Journalists like to say that three anecdotes constitute a trend, but here we have not three but five noteworthy articles telling us that what we’re doing is essentially unsustainable. Are you paying attention?

The facts are pretty straightforward. For about the past three decades, women have constituted 50% or slightly more of law school graduates, yet they’re still only about 17% of BigLaw partners. It can no longer be argued that they only need time to get through the pipeline; that argument exhausted itself about 20 years ago, and essentially nothing meaningful in the female partnership statistics has changed. Whatever we are doing and have been doing is not working if greater representation of women as partners is the goal. As the well-known joke sometimes attributed to Einstein has it, a working definition of insanity is to keep doing the same thing the same way and expect a different result. We need different results.

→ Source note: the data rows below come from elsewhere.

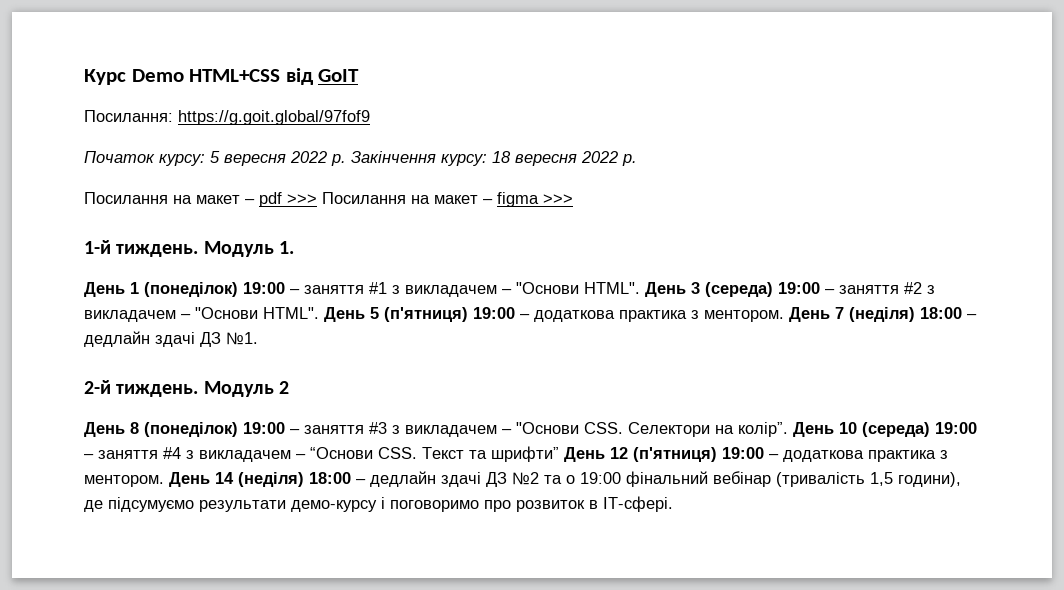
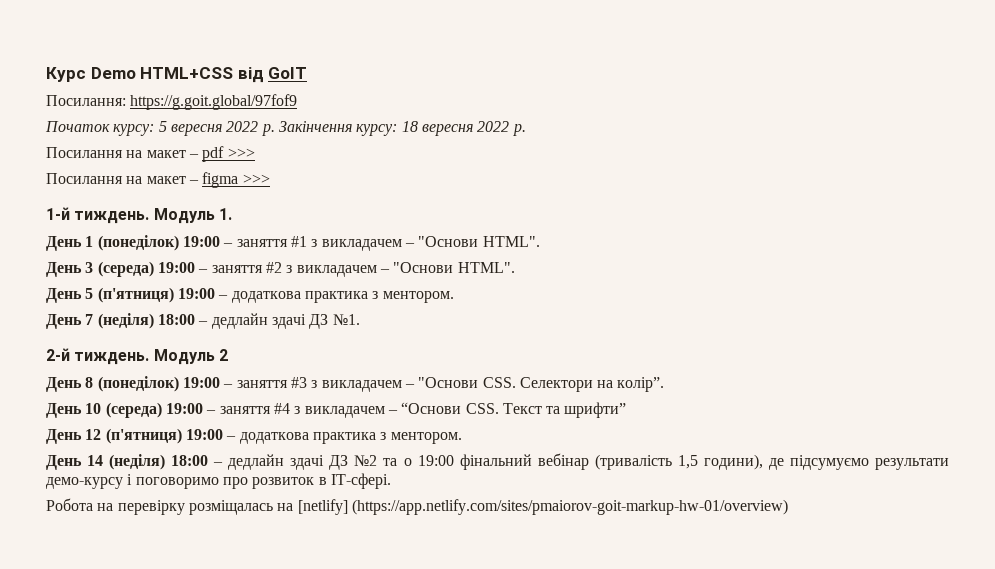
(317, 199) none -> (255, 153) //
(640, 288) none -> (540, 241) //
(319, 313) none -> (515, 267) //
(784, 316) none -> (454, 297) //
(788, 429) none -> (665, 384) //
(559, 454) none -> (627, 410) //
(164, 481) none -> (462, 438) //
(673, 504) none -> [46,498,788,515] // Робота на перевірку розміщалась на [netlify] (https://app.netlify.com/sites/pmaiorov-goit-markup-hw-01/overview)

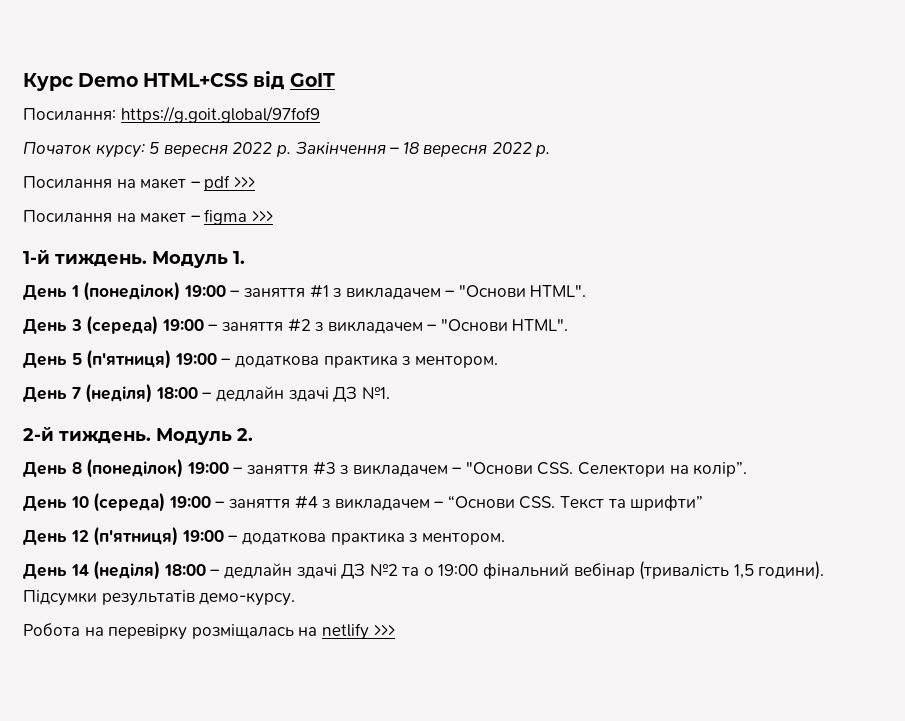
[356,124,398,136] курсу: -> [390,147,400,154] –
[218,349,228,361] 2 -> [237,428,253,441] 2.
[703,454,950,470] [46,473,391,489] години), де підсумуємо результати демо-курсу і поговоримо про розвиток в IT-сфері. -> [758,561,825,580] [23,590,296,606] години). Підсумки результатів демо-курсу.
[297,499,788,515] [netlify] (https://app.netlify.com/sites/pmaiorov-goit-markup-hw-01/overview) -> [321,623,395,640] netlify >>>

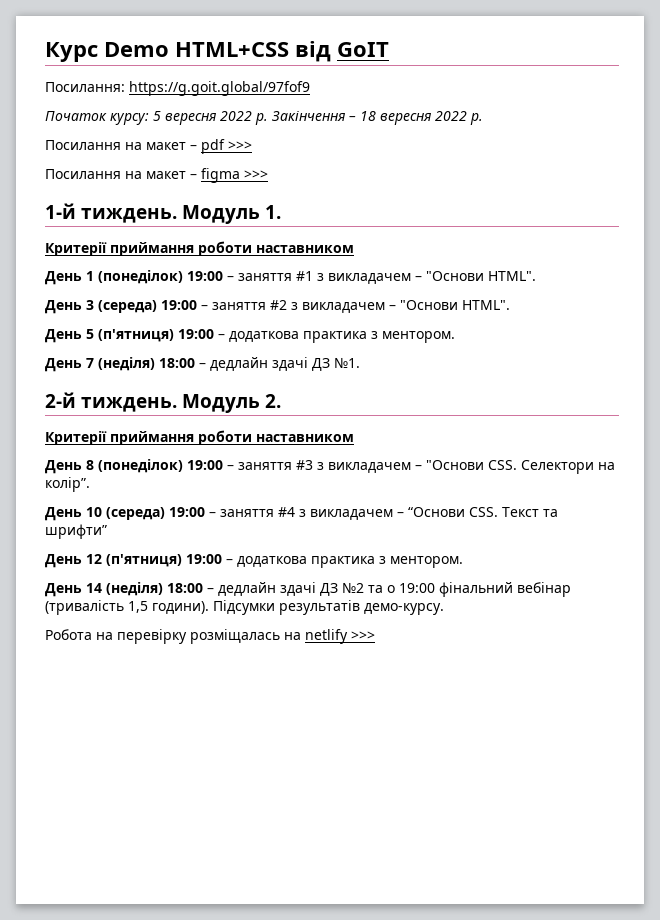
(245, 257) none -> [45,241,354,256] // Критерії приймання роботи наставником
(253, 434) none -> [45,430,354,445] // Критерії приймання роботи наставником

How big is the problem? Or is it even a problem? After all, law firms are hardly suffering, and PPP numbers continue (at least through the last reporting period….) to keep growing at double-digit rates.

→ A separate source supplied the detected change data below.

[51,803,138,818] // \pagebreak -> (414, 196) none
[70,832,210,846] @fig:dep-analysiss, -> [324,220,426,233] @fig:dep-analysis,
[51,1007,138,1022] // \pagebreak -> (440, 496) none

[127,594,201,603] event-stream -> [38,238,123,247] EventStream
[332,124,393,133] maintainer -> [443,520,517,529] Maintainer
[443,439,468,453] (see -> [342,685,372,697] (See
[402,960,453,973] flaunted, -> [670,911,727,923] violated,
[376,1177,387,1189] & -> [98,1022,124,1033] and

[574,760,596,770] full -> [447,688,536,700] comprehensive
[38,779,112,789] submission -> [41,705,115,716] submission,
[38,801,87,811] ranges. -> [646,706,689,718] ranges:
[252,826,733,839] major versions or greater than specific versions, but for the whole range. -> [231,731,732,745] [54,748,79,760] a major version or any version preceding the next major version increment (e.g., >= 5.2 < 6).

But the question is not whether firms are profitable on the current model; the question is whether they could do better by deciding to seriously address the problem of sacrificing such an enormous proportion of their talent pool for no evident business reason. The question, in other words, is one of opportunity costs. By doing nothing to address staggering female attrition rates, what are firms losing? Some statistics.

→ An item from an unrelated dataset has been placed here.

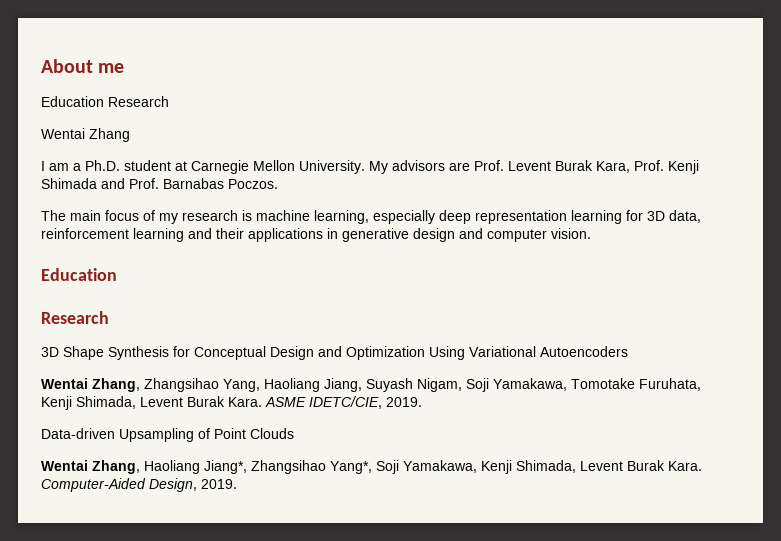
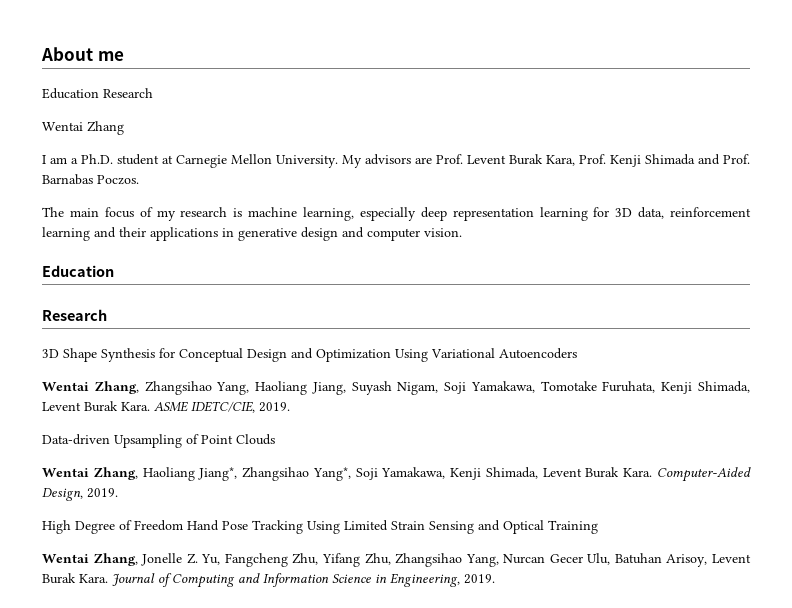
(237, 484) none -> [42,520,598,534] [42,553,751,567] [42,573,495,588] // High Degree of Freedom Hand Pose Tracking Using Limited Strain Sensing and Optical Training // Wentai Zhang, Jonelle Z. Yu, Fangcheng Zhu, Yifang Zhu, Zhangsihao Yang, Nurcan Gecer Ulu, Batuhan Arisoy, Levent Burak Kara. Journal of Computing and Information Science in Engineering, 2019.

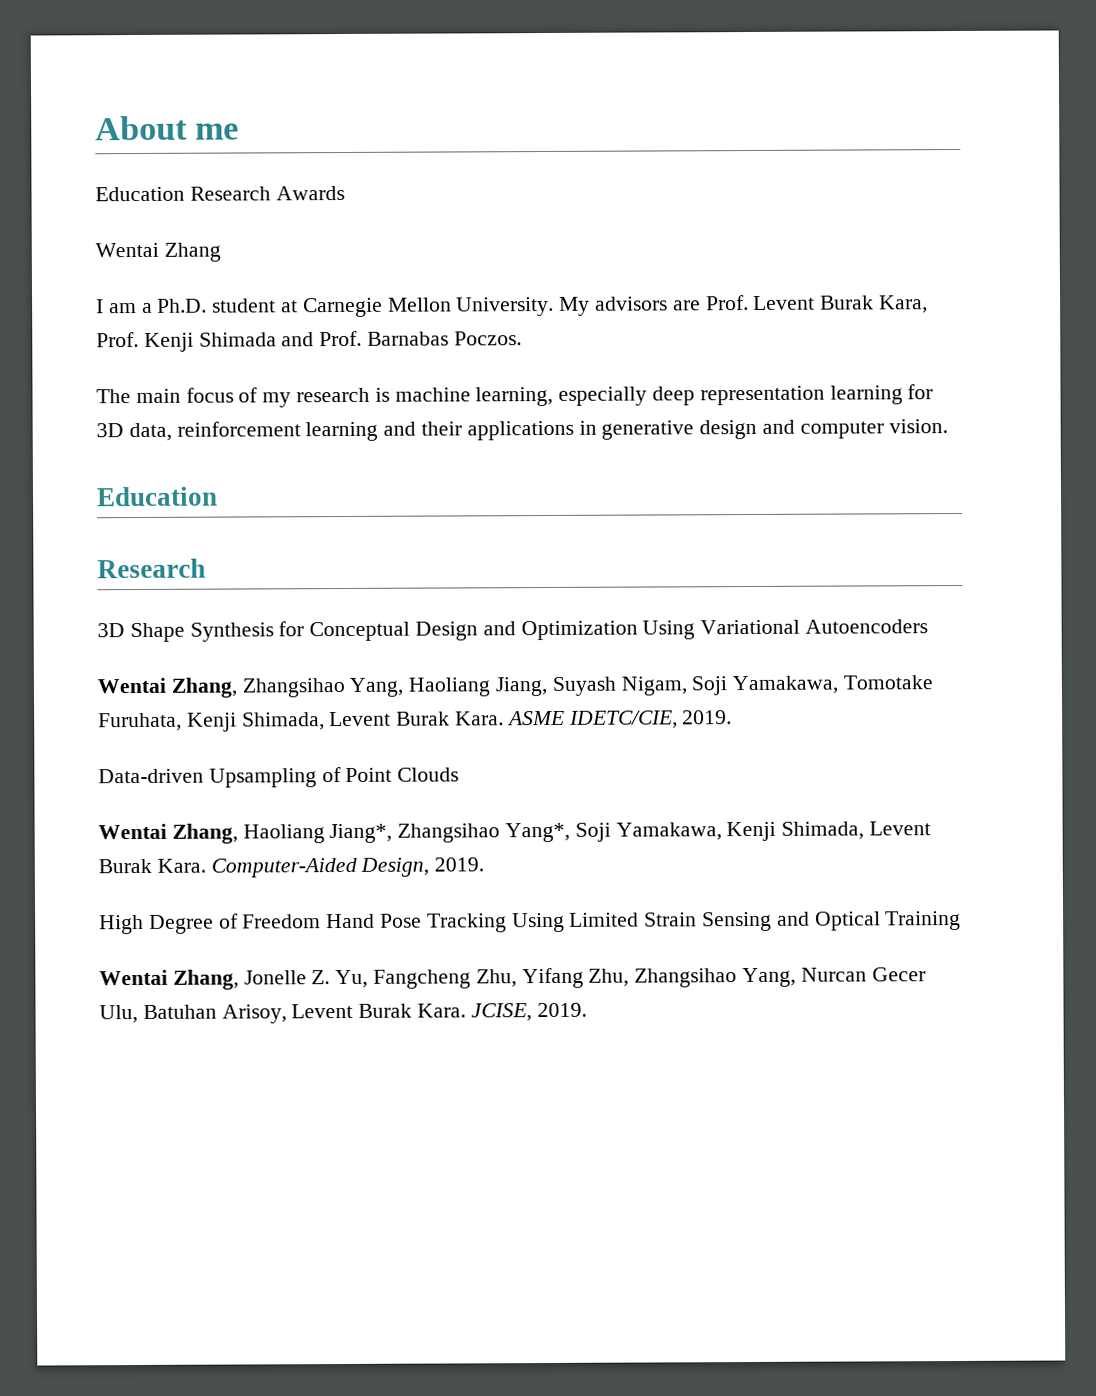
(153, 93) none -> [275,185,345,201] Awards
[112,573,460,588] Journal of Computing and Information Science in Engineering, -> [470,1003,532,1022] JCISE,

"The number of young female associates leaving law firms hit a record high over the past five years—with an average annual attrition rate of 19 percent, according to the National Association for Law Placement (NALP) Foundation. Not surprisingly, the higher a law firm’s required number of billable hours, the higher its associate attrition rate, according to a 2006 survey by the Bar Association of San Francisco. And many of these departing associates leave for good—some 31 percent, a recent survey by MIT Workplace Center reveals. Beyond bleeding firms of top talent, this loss can affect the bottom line: Each associate who walks takes along about $300,000 in lost training and recruitment costs. A 15 percent departure rate may siphon off an average of $12 million each year from a large firm, estimates Paula Patton, CEO and president of the NALP Foundation."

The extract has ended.